### Exercise requirements
From the line that contains "[60,761,868,884] [image] |" through the line that contains "[13,920,868,1041] [image] |", output every line of the listing below exactly and leave out all the rest.

### Data for the task
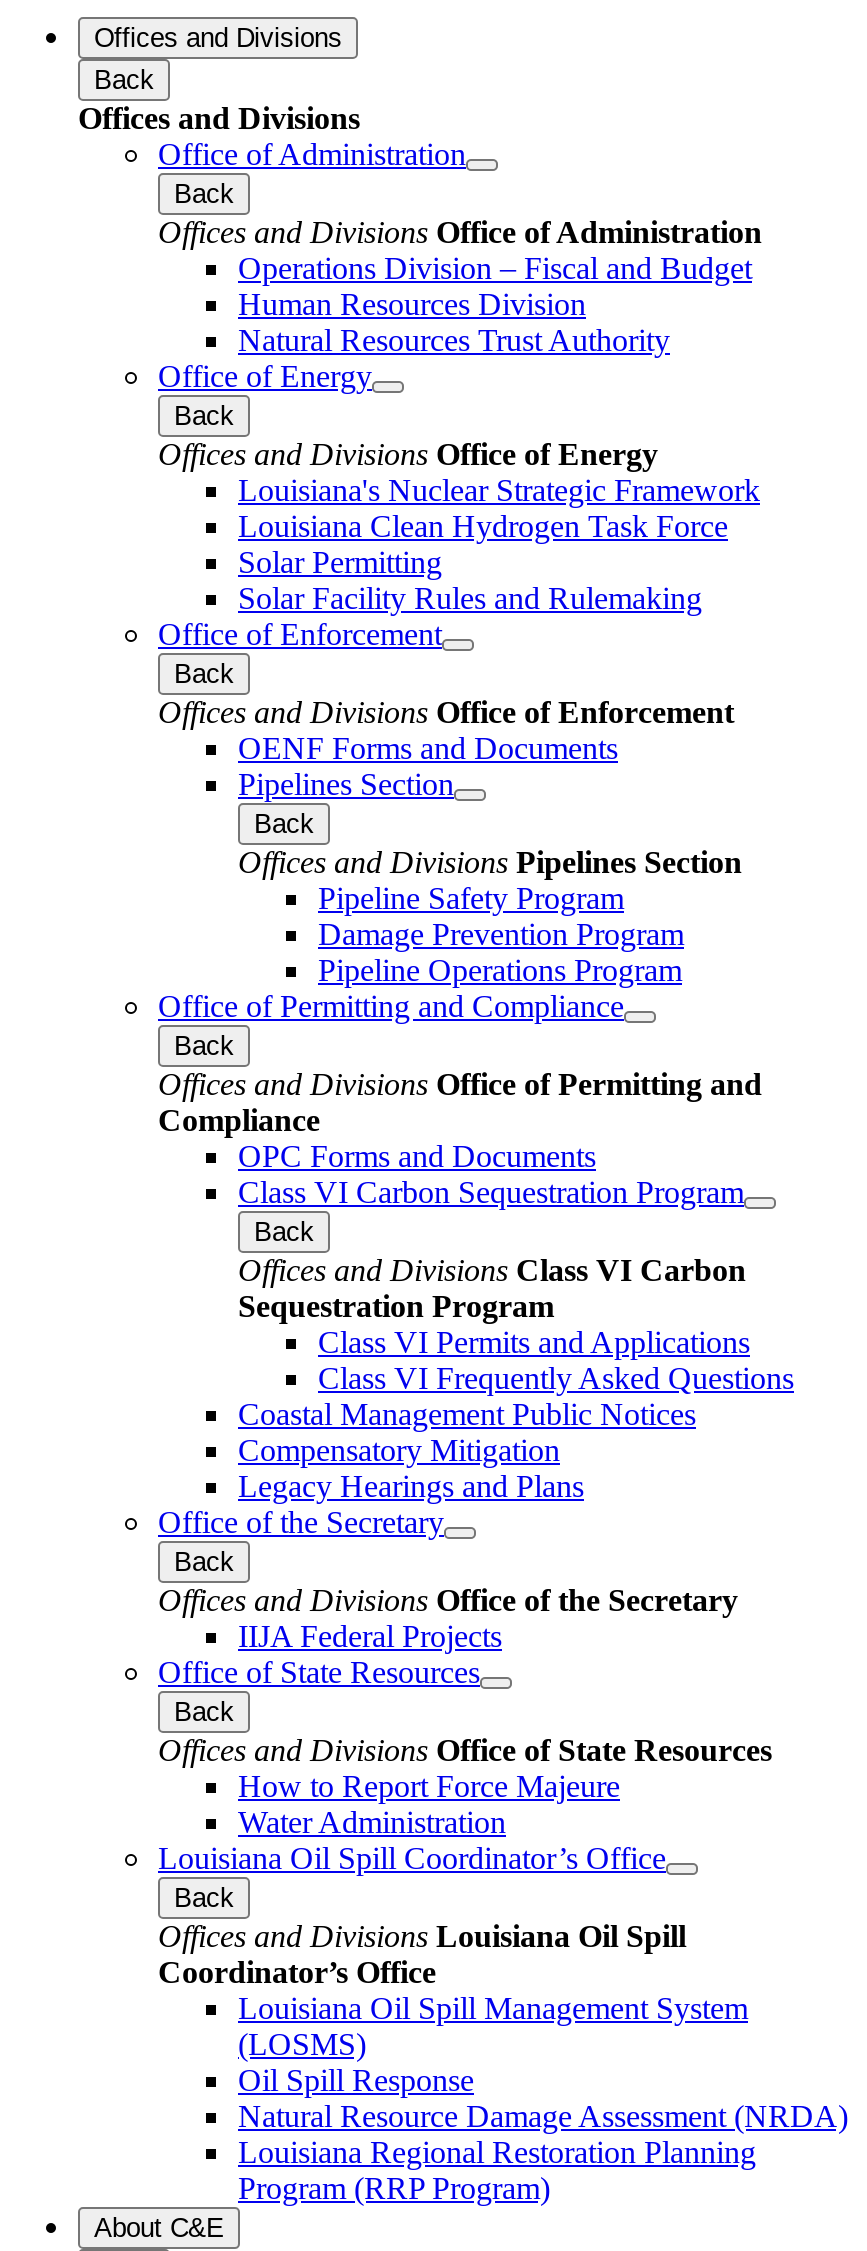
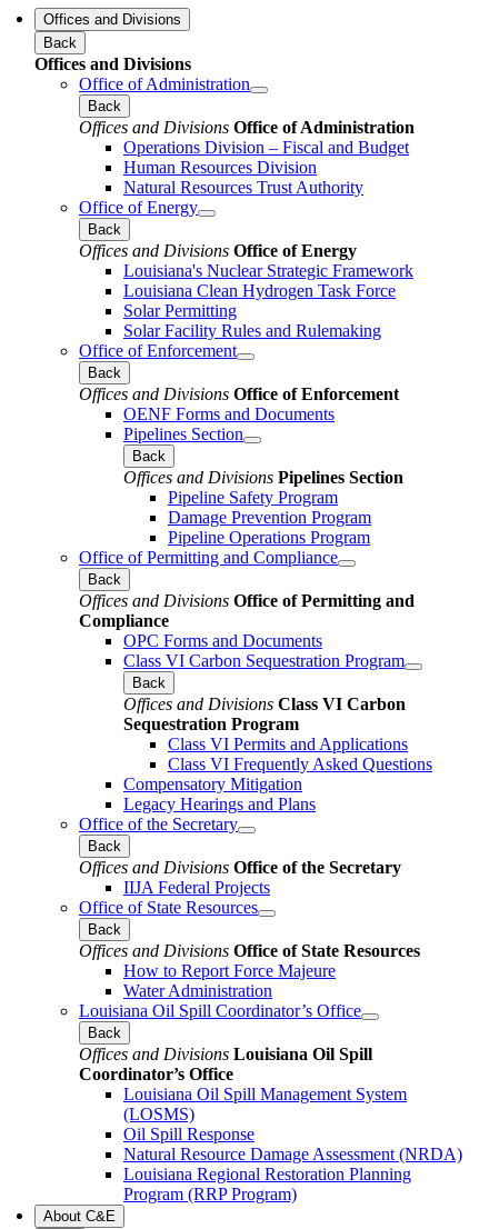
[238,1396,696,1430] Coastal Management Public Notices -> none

--

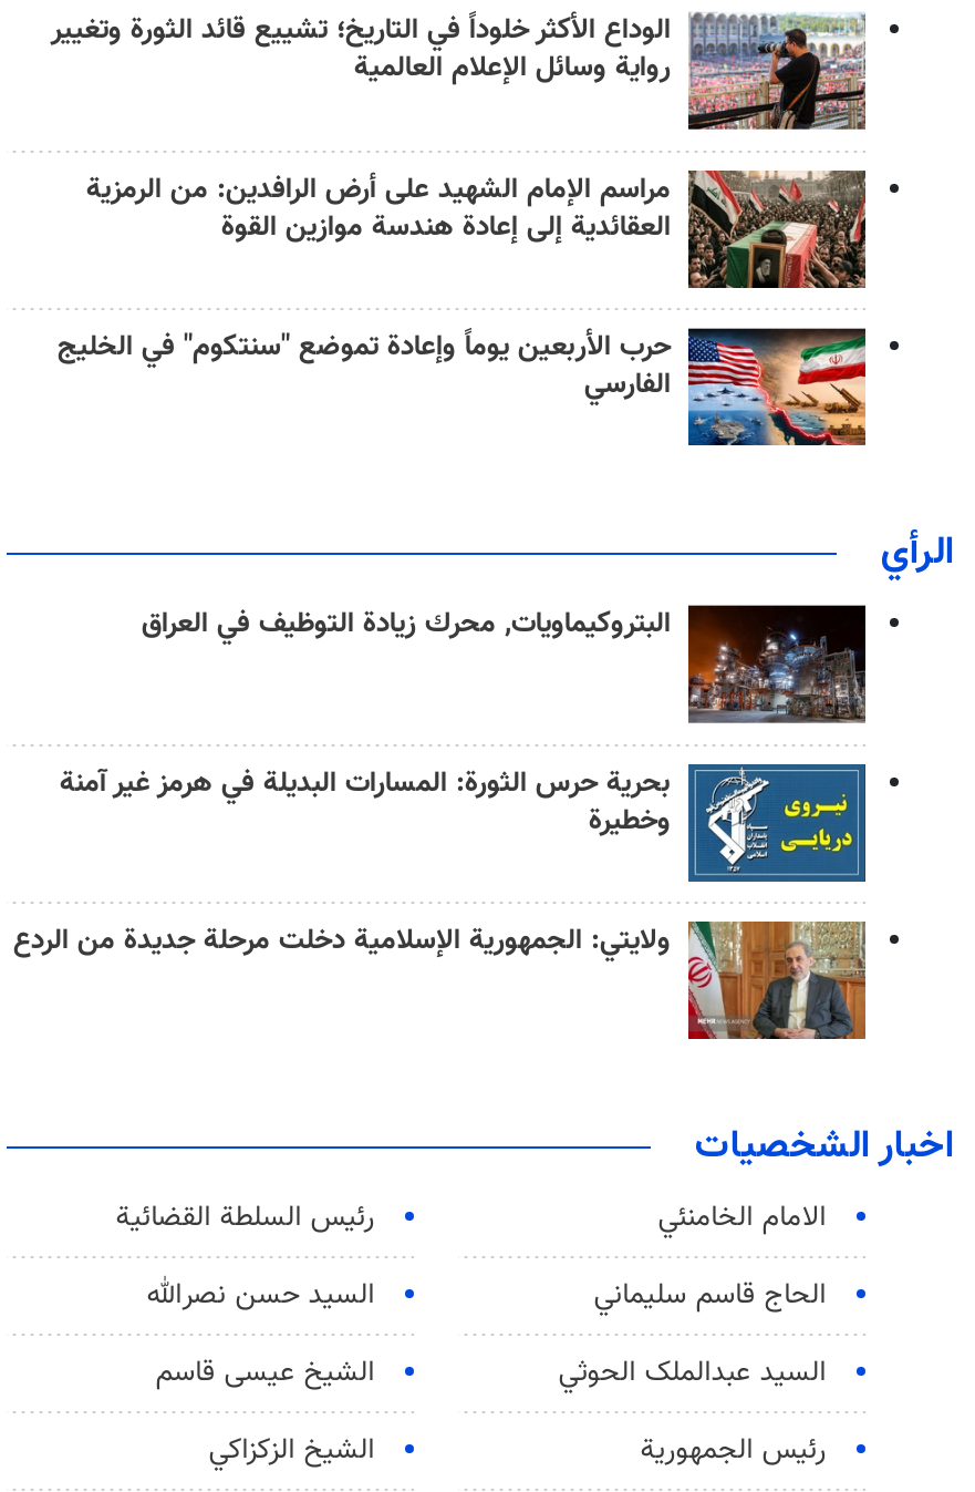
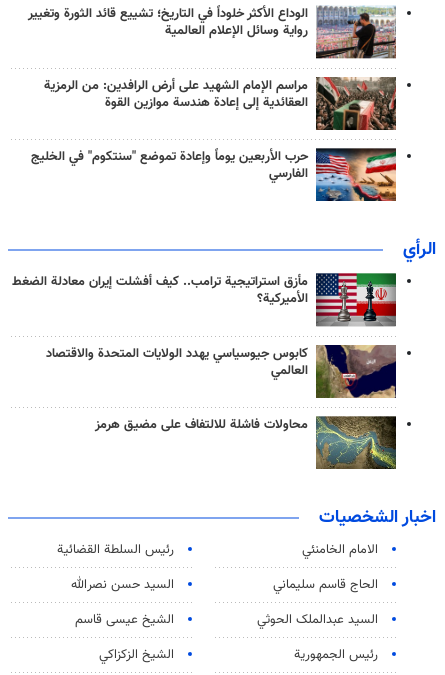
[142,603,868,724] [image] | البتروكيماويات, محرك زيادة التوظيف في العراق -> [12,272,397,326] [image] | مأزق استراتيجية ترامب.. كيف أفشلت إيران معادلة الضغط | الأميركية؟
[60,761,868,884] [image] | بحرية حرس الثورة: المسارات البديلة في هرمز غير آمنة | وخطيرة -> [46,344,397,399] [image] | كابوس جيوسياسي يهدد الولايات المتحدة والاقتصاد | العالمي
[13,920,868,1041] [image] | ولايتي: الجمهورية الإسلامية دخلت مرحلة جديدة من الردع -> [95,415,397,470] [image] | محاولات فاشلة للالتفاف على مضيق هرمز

* * *

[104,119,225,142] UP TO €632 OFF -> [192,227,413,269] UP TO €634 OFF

### Reply
[60,761,868,884] [image] | بحرية حرس الثورة: المسارات البديلة في هرمز غير آمنة | وخطيرة -> [46,344,397,399] [image] | كابوس جيوسياسي يهدد الولايات المتحدة والاقتصاد | العالمي
[13,920,868,1041] [image] | ولايتي: الجمهورية الإسلامية دخلت مرحلة جديدة من الردع -> [95,415,397,470] [image] | محاولات فاشلة للالتفاف على مضيق هرمز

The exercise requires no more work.